* **PROBLEM TO WORK ON**
Every line from the one bearing "Lance | salary: 2.2 -> 2.8" through the last line of the entries should be printed exactly, with no other output.

* **GIVEN INFORMATION**
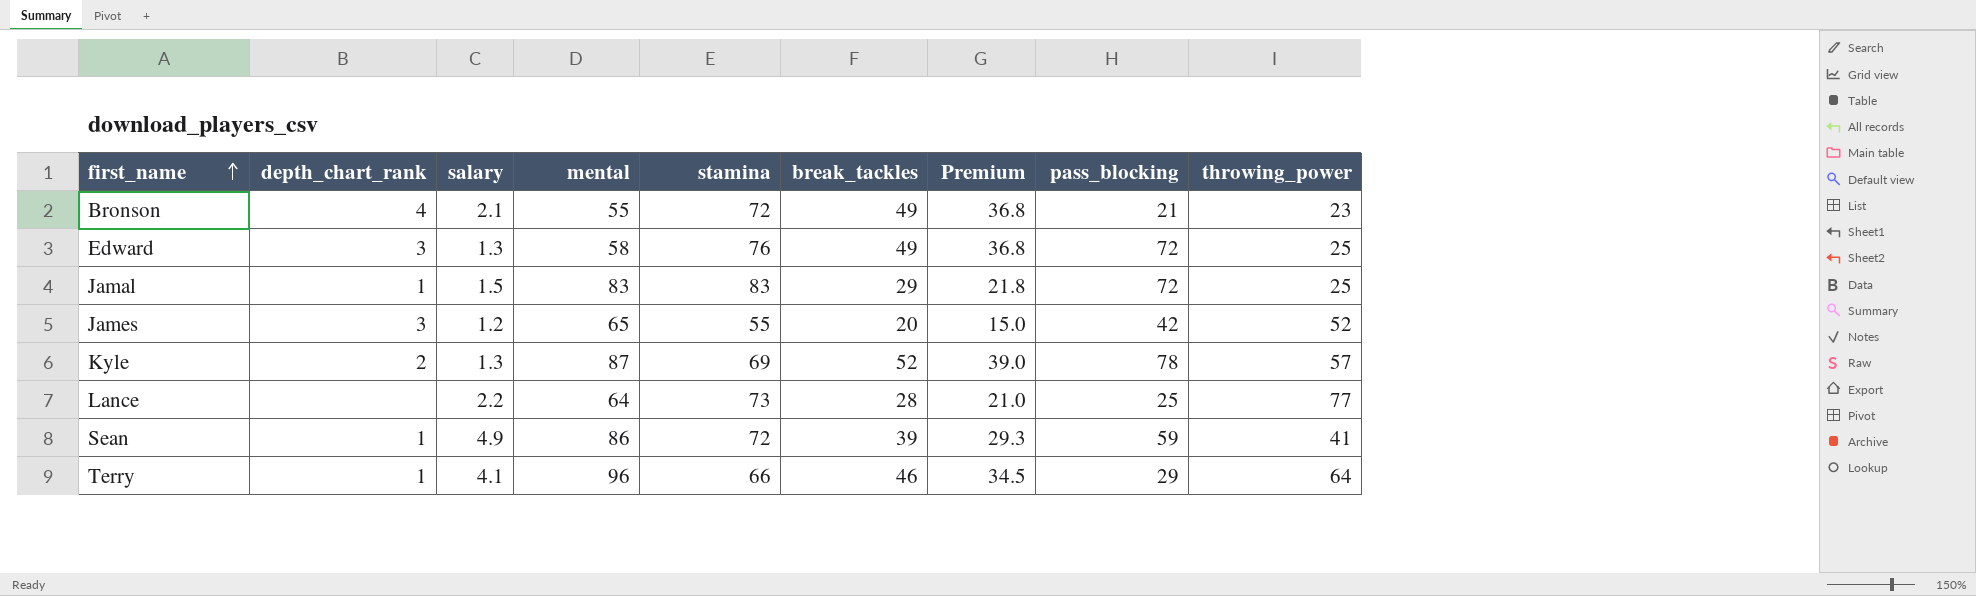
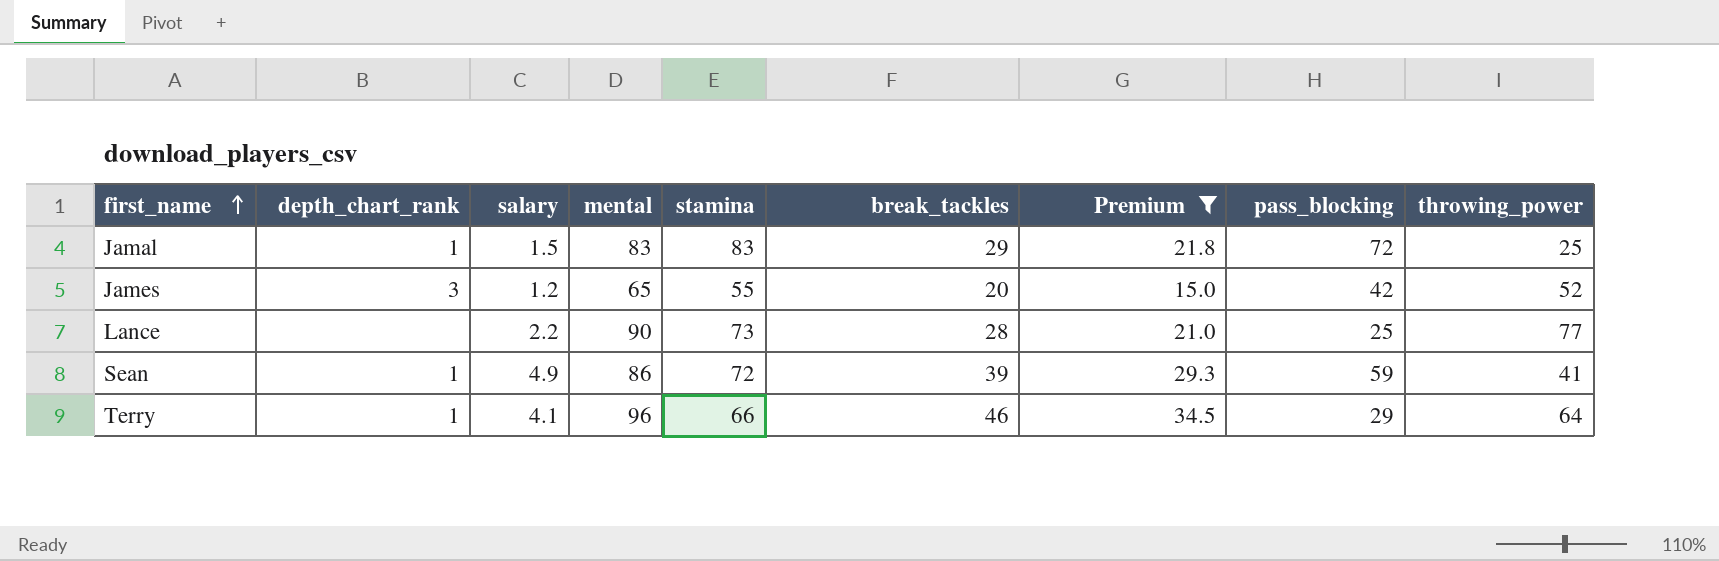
filter: none -> Premium <= 34.5
Lance | mental: 64 -> 90

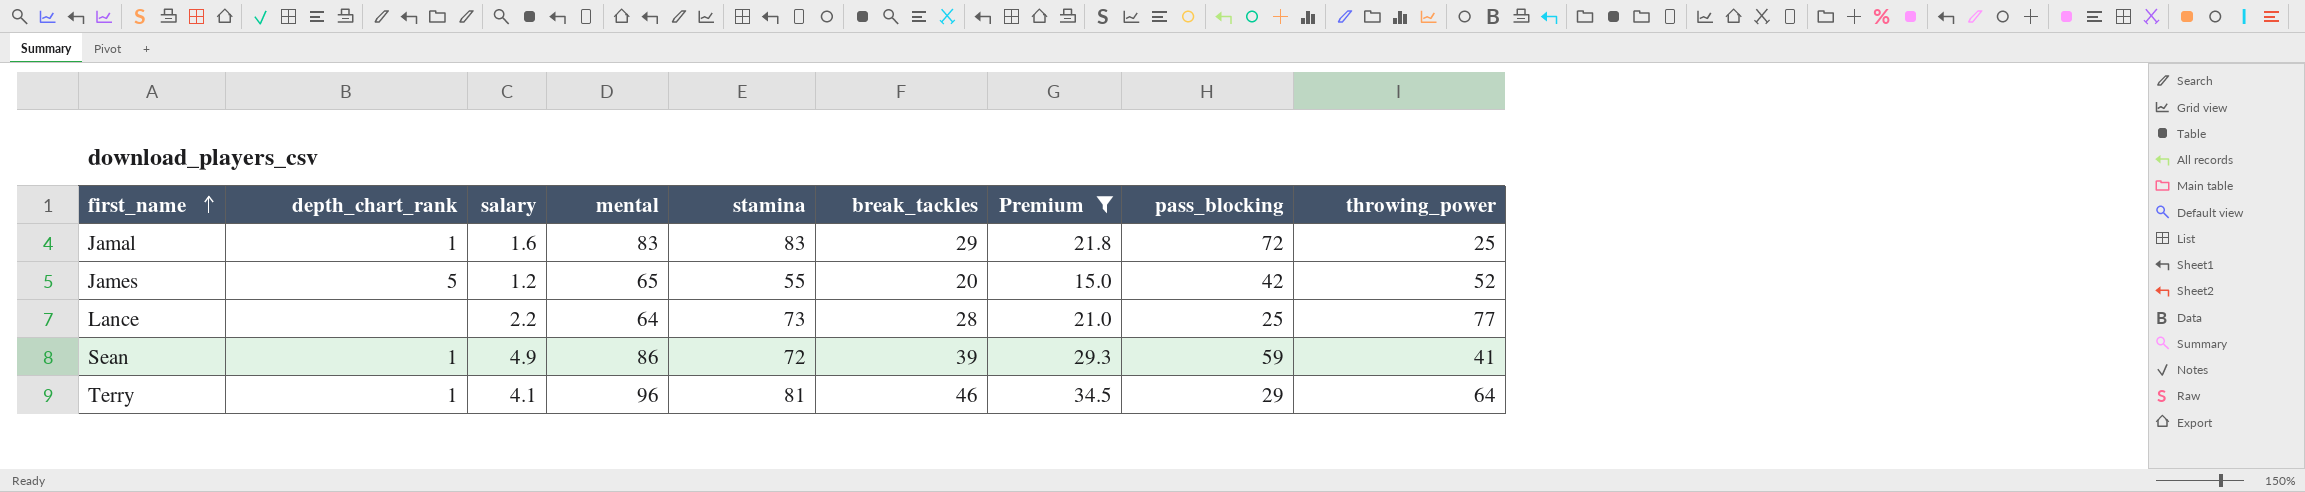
Jamal | salary: 1.5 -> 1.6
James | depth_chart_rank: 3 -> 5
Lance | mental: 90 -> 64
Terry | stamina: 66 -> 81

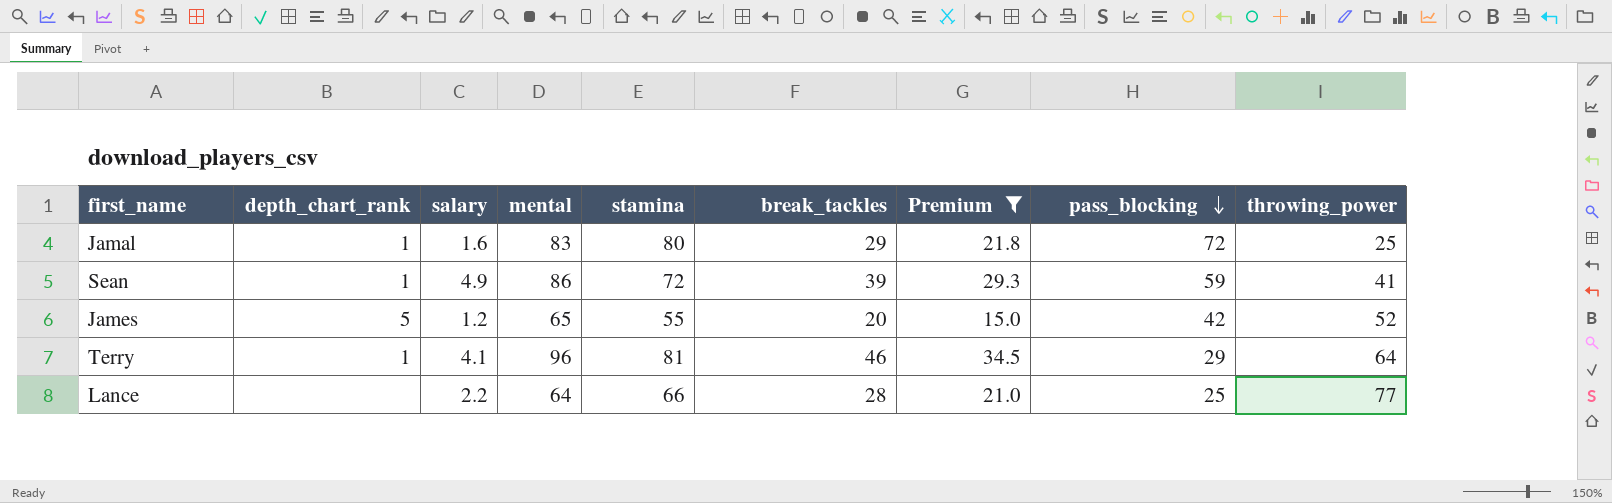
row order: first_name ascending -> pass_blocking descending
Jamal | stamina: 83 -> 80
Lance | stamina: 73 -> 66

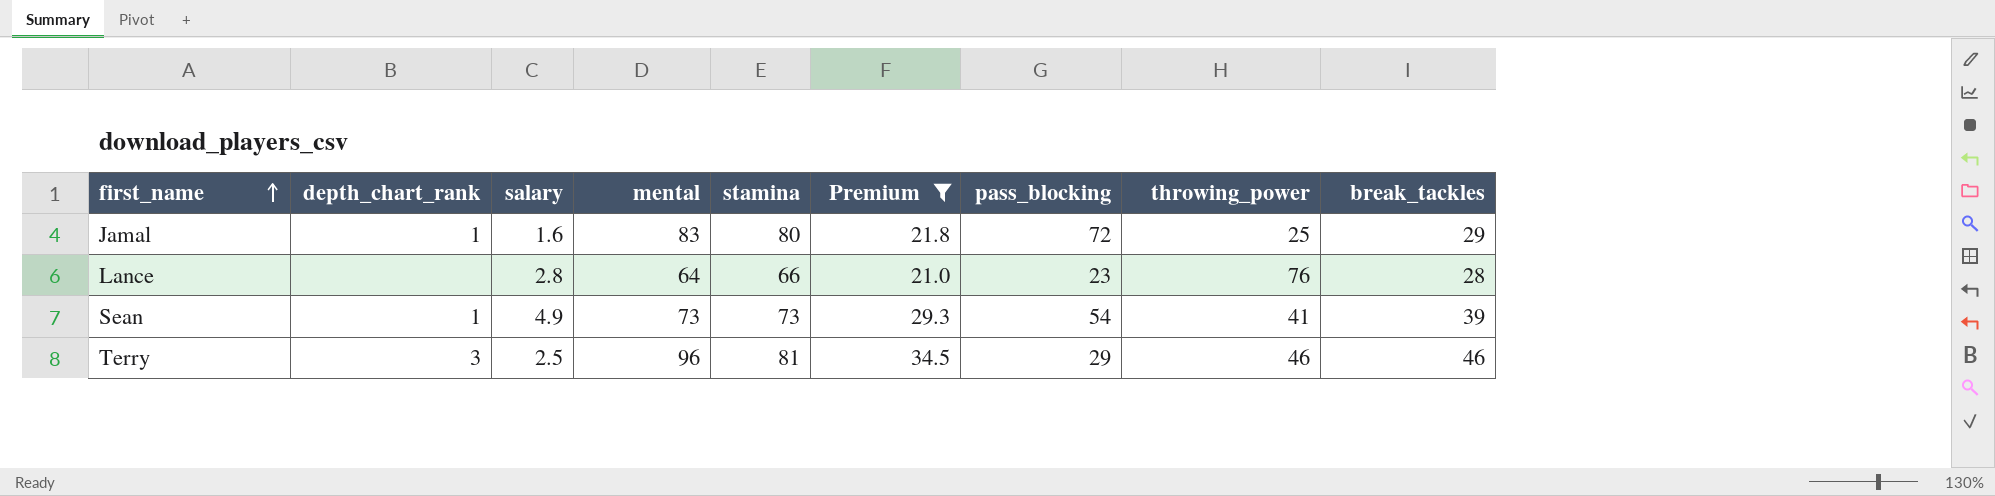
row order: pass_blocking descending -> first_name ascending
column break_tackles | position: 6 -> 9
row James: 5 | 1.2 | 65 | 55 | 20 | 15.0 | 42 | 52 -> none
Lance | salary: 2.2 -> 2.8
Lance | pass_blocking: 25 -> 23
Lance | throwing_power: 77 -> 76
Sean | mental: 86 -> 73
Sean | stamina: 72 -> 73
Sean | pass_blocking: 59 -> 54
Terry | depth_chart_rank: 1 -> 3
Terry | salary: 4.1 -> 2.5
Terry | throwing_power: 64 -> 46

* **RESPONSE TO THIS TASK**
Lance | salary: 2.2 -> 2.8
Lance | pass_blocking: 25 -> 23
Lance | throwing_power: 77 -> 76
Sean | mental: 86 -> 73
Sean | stamina: 72 -> 73
Sean | pass_blocking: 59 -> 54
Terry | depth_chart_rank: 1 -> 3
Terry | salary: 4.1 -> 2.5
Terry | throwing_power: 64 -> 46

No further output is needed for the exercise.